Task to carry out ▸ Among the records that follow, find the line with "- Integration tests: Cross-module" and the line with "MongoDB API, an". Set down those lines and all lines between them exactly, without adding anything.
━━━━━ Available data ━━━━━
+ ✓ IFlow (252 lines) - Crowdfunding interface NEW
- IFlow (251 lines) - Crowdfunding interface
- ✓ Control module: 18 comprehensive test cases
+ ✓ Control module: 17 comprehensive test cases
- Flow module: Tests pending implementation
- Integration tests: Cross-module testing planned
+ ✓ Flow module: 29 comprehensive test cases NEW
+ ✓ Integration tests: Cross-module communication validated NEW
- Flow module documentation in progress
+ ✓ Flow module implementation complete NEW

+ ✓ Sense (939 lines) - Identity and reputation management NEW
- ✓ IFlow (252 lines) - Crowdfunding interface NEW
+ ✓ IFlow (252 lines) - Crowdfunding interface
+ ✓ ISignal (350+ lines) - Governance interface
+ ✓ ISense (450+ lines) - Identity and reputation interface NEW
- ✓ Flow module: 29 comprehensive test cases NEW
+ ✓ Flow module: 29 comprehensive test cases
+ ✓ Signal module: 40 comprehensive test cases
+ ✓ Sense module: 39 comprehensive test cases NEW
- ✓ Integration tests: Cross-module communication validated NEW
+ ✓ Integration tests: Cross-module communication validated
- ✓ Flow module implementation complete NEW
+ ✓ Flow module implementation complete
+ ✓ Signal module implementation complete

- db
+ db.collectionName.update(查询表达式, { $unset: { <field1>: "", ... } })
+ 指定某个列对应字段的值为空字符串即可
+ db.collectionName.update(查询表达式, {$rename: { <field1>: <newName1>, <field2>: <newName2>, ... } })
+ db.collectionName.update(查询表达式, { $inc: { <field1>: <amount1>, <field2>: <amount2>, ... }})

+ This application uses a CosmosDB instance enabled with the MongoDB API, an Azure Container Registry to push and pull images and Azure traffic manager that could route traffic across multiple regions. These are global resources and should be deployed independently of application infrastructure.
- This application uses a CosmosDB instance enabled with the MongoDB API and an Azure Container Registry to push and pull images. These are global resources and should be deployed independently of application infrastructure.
━━━━━
Answer box ▸
- Integration tests: Cross-module testing planned
+ ✓ Flow module: 29 comprehensive test cases NEW
+ ✓ Integration tests: Cross-module communication validated NEW
- Flow module documentation in progress
+ ✓ Flow module implementation complete NEW

+ ✓ Sense (939 lines) - Identity and reputation management NEW
- ✓ IFlow (252 lines) - Crowdfunding interface NEW
+ ✓ IFlow (252 lines) - Crowdfunding interface
+ ✓ ISignal (350+ lines) - Governance interface
+ ✓ ISense (450+ lines) - Identity and reputation interface NEW
- ✓ Flow module: 29 comprehensive test cases NEW
+ ✓ Flow module: 29 comprehensive test cases
+ ✓ Signal module: 40 comprehensive test cases
+ ✓ Sense module: 39 comprehensive test cases NEW
- ✓ Integration tests: Cross-module communication validated NEW
+ ✓ Integration tests: Cross-module communication validated
- ✓ Flow module implementation complete NEW
+ ✓ Flow module implementation complete
+ ✓ Signal module implementation complete

- db
+ db.collectionName.update(查询表达式, { $unset: { <field1>: "", ... } })
+ 指定某个列对应字段的值为空字符串即可
+ db.collectionName.update(查询表达式, {$rename: { <field1>: <newName1>, <field2>: <newName2>, ... } })
+ db.collectionName.update(查询表达式, { $inc: { <field1>: <amount1>, <field2>: <amount2>, ... }})

+ This application uses a CosmosDB instance enabled with the MongoDB API, an Azure Container Registry to push and pull images and Azure traffic manager that could route traffic across multiple regions. These are global resources and should be deployed independently of application infrastructure.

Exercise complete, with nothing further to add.